What to work on:
Would you retype exactly the lines from the one containing "<span>Welcome</span>" through the last line of the records below, and nothing else?

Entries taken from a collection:
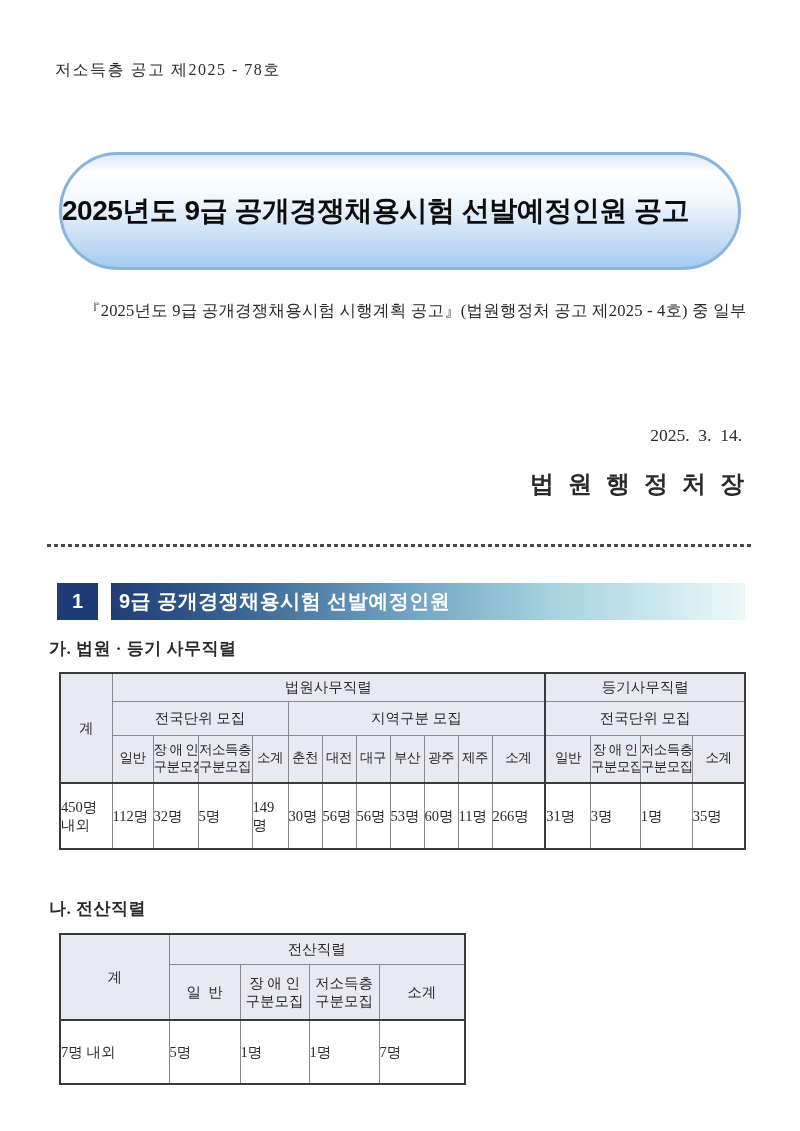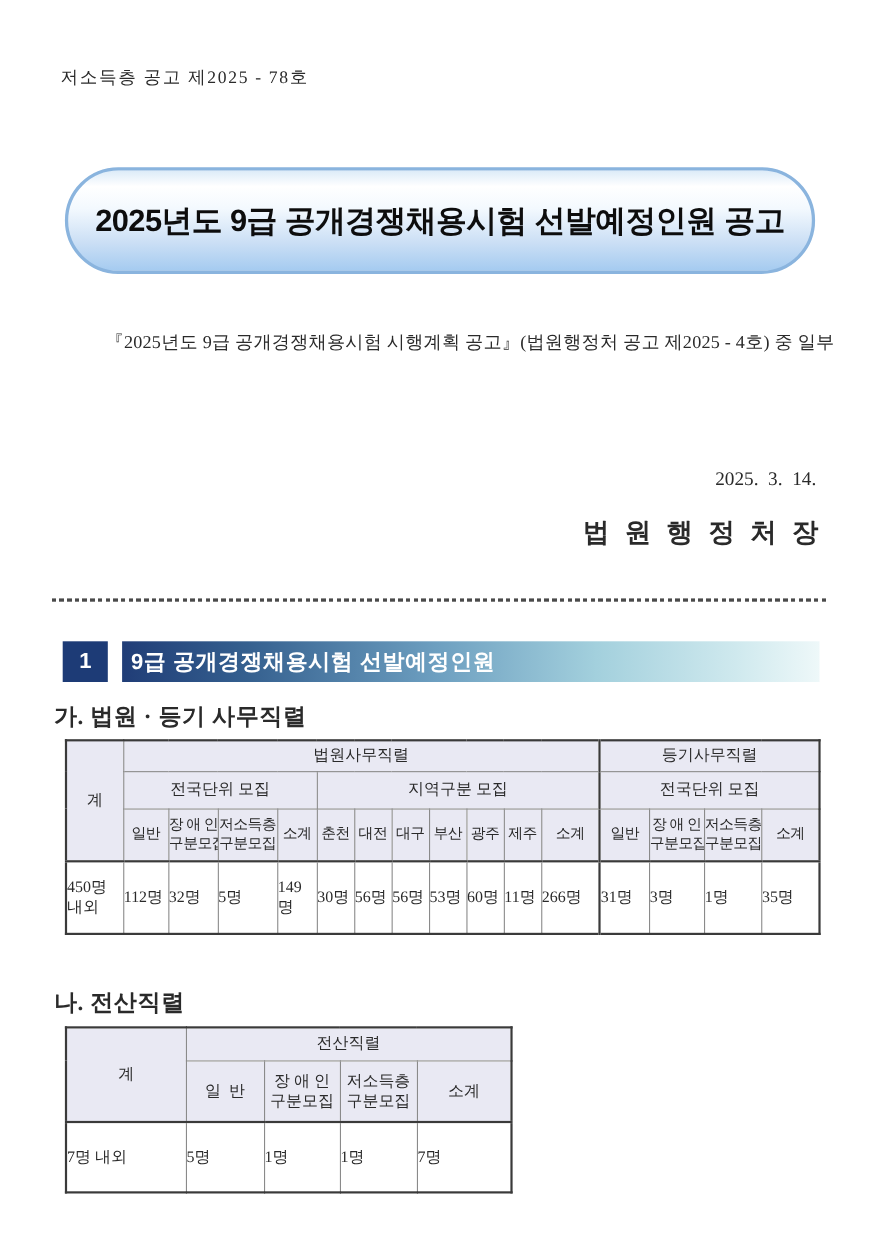--- a/index.html
+++ b/index.html
@@ -7,31 +7,31 @@
   .page {
     position:relative; width:800px; height:1131px; margin:0 auto;
     background:#ffffff; overflow:hidden;
     font-family:"Liberation Serif", serif; color:#2a2a2a;
   }
   .doc-number {
     position:absolute; top:60px; left:55px;
     font-size:16px; letter-spacing:1.5px; white-space:pre;
   }
   .banner {
-    position:absolute; top:152px; left:59px; width:682px; height:97px;
+    position:absolute; top:152px; left:59px; width:682px; height:118px;
     border:3px solid #8ab4de; border-radius:60px;
     background:linear-gradient(180deg,#dcebf8 0%,#ffffff 16%,#f3f9fe 38%,#cbdff5 72%,#a5cbf0 100%);
-    display:flex; align-items:center; justify-content:center;
+    display:flex; align-items:center; 
   }
   .banner-title {
     font-family:"Liberation Sans", sans-serif; font-weight:bold;
     font-size:28px; color:#0d0d0d; letter-spacing:-0.5px; white-space:nowrap;
   }
   .body-line { position:absolute; font-size:16.5px; letter-spacing:0.2px; white-space:pre; }
-  .body-line.l1 { top:300px; left:96px;font-family:Liberation Serif, serif; }
+  .body-line.l1 { top:300px; left:84px;font-family:Liberation Serif, serif; }
   .body-line.l2 { top:343px; left:48px; }
   .date-line { position:absolute; top:425px; right:58px; font-size:17.5px; white-space:pre; }
   .signer-line {
     position:absolute; top:468px; right:52px;
     font-size:24px; font-weight:bold; letter-spacing:4px; white-space:pre;
   }
   .divider {
     position:absolute; top:544px; left:47px; right:47px; height:3px;
     background:repeating-linear-gradient(90deg,#4a4a4a 0 4px,transparent 4px 7px);
   }
@@ -43,21 +43,21 @@
   }
   .section-bar {
     flex:1; height:37px;
     background:linear-gradient(90deg,#203d77 0%,#35608f 18%,#6d9fc0 45%,#a3d0dd 68%,#cfe9ee 88%,#eef8f9 100%);
     display:flex; align-items:center; padding-left:8px;
   }
   .section-title {
     font-family:"Liberation Sans", sans-serif; font-weight:bold;
     font-size:20px; color:#ffffff; letter-spacing:0.5px; white-space:nowrap;
   }
-  .sub-heading { position:absolute; left:49px; font-size:21px; font-weight:bold; letter-spacing:0.5px; white-space:pre; }
+  .sub-heading { position:absolute; left:49px; font-size:17px; font-weight:bold; letter-spacing:0.5px; white-space:pre; }
   .sub-heading.a { top:637px; }
   .sub-heading.b { top:897px; }
   table.sheet {
     position:absolute; left:59px; border-collapse:collapse; table-layout:fixed;
     border:2px solid #3a3a3a; background:#ffffff;
   }
   table.t1 { top:672px; width:686px; }
   table.t2 { top:933px; width:406px; }
   table.sheet th, table.sheet td {
     border:1px solid #8a8a8a; vertical-align:middle;

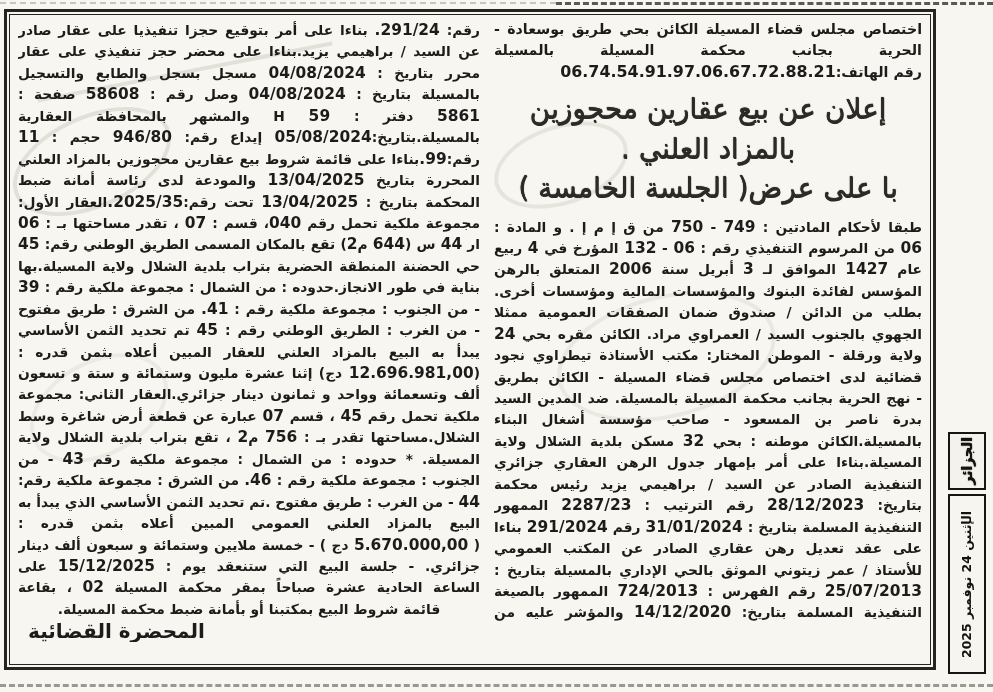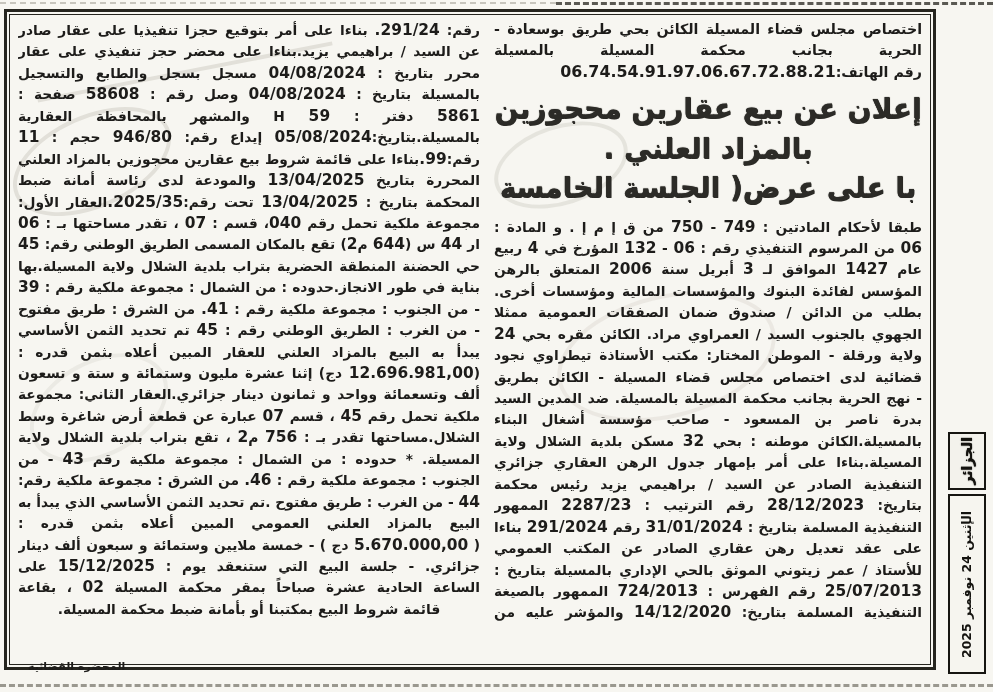--- a/index.html
+++ b/index.html
@@ -39,30 +39,30 @@
     font-size:13.8px;line-height:21.45px;height:21.45px;overflow:hidden;
     font-weight:bold;text-align:justify;text-align-last:justify;
     white-space:normal;
   }
   .office-header .line{font-size:14.2px;line-height:21px;height:21px;}
   .office-header .line:nth-child(3){text-align-last:right;}
   .office-header .line:nth-child(4){text-align-last:right;font-size:16px;height:23px;line-height:33px;letter-spacing:.2px;}
   .ad-title{margin:7px 0 9px 0;}
   .ad-title .title-line{
     font-size:28px;line-height:39.5px;height:39.5px;overflow:hidden;
-    font-weight:bold;text-align:center;text-align-last:center;color:#2c2b27;
+    font-weight:normal;text-align:center;text-align-last:center;color:#2c2b27;
     text-shadow:0 0 1px #2c2b27,.5px .5px 0 #2c2b27;
   }
   .closing-line{
     font-size:13.8px;line-height:21.45px;height:21.45px;font-weight:bold;
     text-align:right;text-align-last:center;overflow:hidden;
   }
   .signature-line{
-    font-size:11px;line-height:22px;height:22px;font-weight:bold;
-    text-align:center;text-align-last:left;padding-left:10px;overflow:hidden;margin-top:36px;
+    font-size:20px;line-height:22px;height:22px;font-weight:bold;
+    text-align:center;text-align-last:left;padding-left:10px;overflow:hidden;
   }
   .n{font-weight:bold;font-size:1.12em;letter-spacing:.2px;}
   
   .strip{position:absolute;direction:ltr;}
   .paper-name-box{
     position:absolute;left:948px;top:432px;width:38px;height:58px;
     border:2.5px solid #161511;box-sizing:border-box;
     display:flex;align-items:center;justify-content:center;background:#f3f2ec;
   }
   .paper-name-box .vtxt{

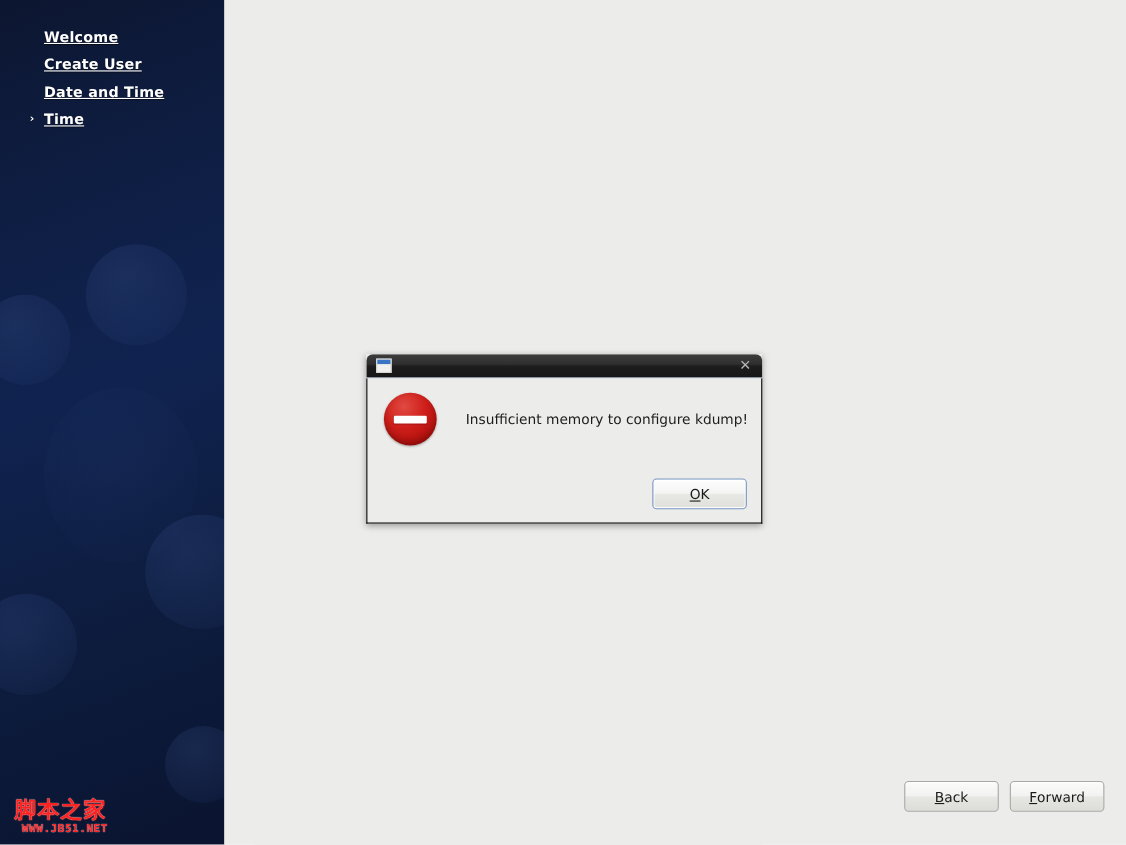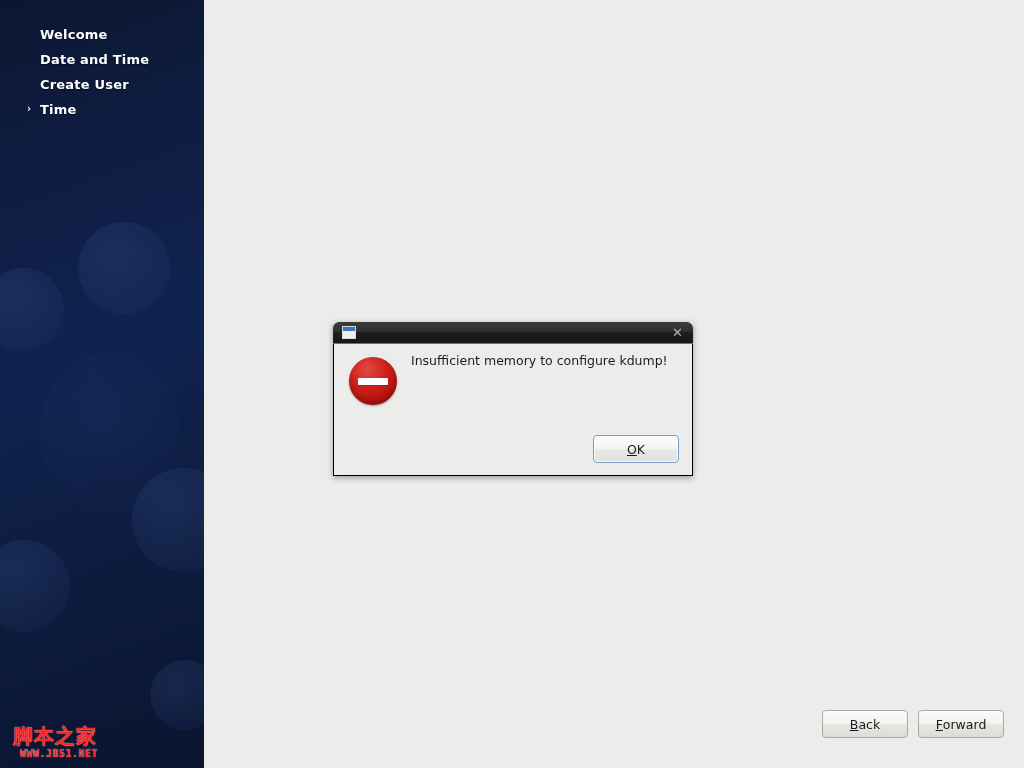--- a/index.html
+++ b/index.html
@@ -53,20 +53,21 @@
     position: relative;
     color: #ffffff;
     font-size: 13px;
     font-weight: bold;
     line-height: 17px;
     padding: 1px 10px 1px 40px;
     margin-bottom: 6px;
     letter-spacing: 0.2px;
     text-shadow: 0 1px 1px rgba(0,0,0,0.5);
     cursor: pointer;
+    text-decoration: underline;
   }
   .nav-item .marker {
     position: absolute;
     left: 27px;
     top: 3px;
     width: 9px;
     height: 11px;
     display: none;
     color: #ffffff;
     font-size: 10px;
@@ -207,26 +208,27 @@
     top: 21px;
     width: 30px;
     height: 7px;
     background: #ffffff;
     border-radius: 1px;
     box-shadow: 0 1px 1px rgba(90,0,0,0.25);
   }
   #dialog-message {
     position: absolute;
     left: 77px;
-    top: 8px;
+    top: 28px;
     right: 12px;
     color: #1c1c1c;
     font-size: 12.5px;
     line-height: 18px;
     font-family: "DejaVu Sans", sans-serif;
+    text-align: right;
   }
   #ok-button {
     position: absolute;
     right: 13px;
     bottom: 12px;
     width: 84px;
     height: 26px;
     border: 1px solid #7b9ac4;
     border-radius: 4px;
     background: linear-gradient(to bottom, #fdfdfd 0%, #f4f4f3 48%, #e8e8e5 52%, #dfdfdb 100%);
@@ -253,25 +255,25 @@
     <div class="bokeh b4"></div>
     <div class="bokeh b6"></div>
 
     <div id="nav">
       <div class="nav-item">
         
         <span>Welcome</span>
       </div>
       <div class="nav-item">
         
-        <span>Date and Time</span>
+        <span>Create User</span>
       </div>
       <div class="nav-item">
         
-        <span>Create User</span>
+        <span>Date and Time</span>
       </div>
       <div class="nav-item current">
         <span class="marker">›</span>
         <span>Time</span>
       </div>
     </div>
 
     <div id="watermark">
       <div class="wm-cn">脚本之家</div>
       <div class="wm-url">WWW.JB51.NET</div>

Output of the exercise:
         <span>Welcome</span>
       </div>
       <div class="nav-item">
         
-        <span>Date and Time</span>
+        <span>Create User</span>
       </div>
       <div class="nav-item">
         
-        <span>Create User</span>
+        <span>Date and Time</span>
       </div>
       <div class="nav-item current">
         <span class="marker">›</span>
         <span>Time</span>
       </div>
     </div>
 
     <div id="watermark">
       <div class="wm-cn">脚本之家</div>
       <div class="wm-url">WWW.JB51.NET</div>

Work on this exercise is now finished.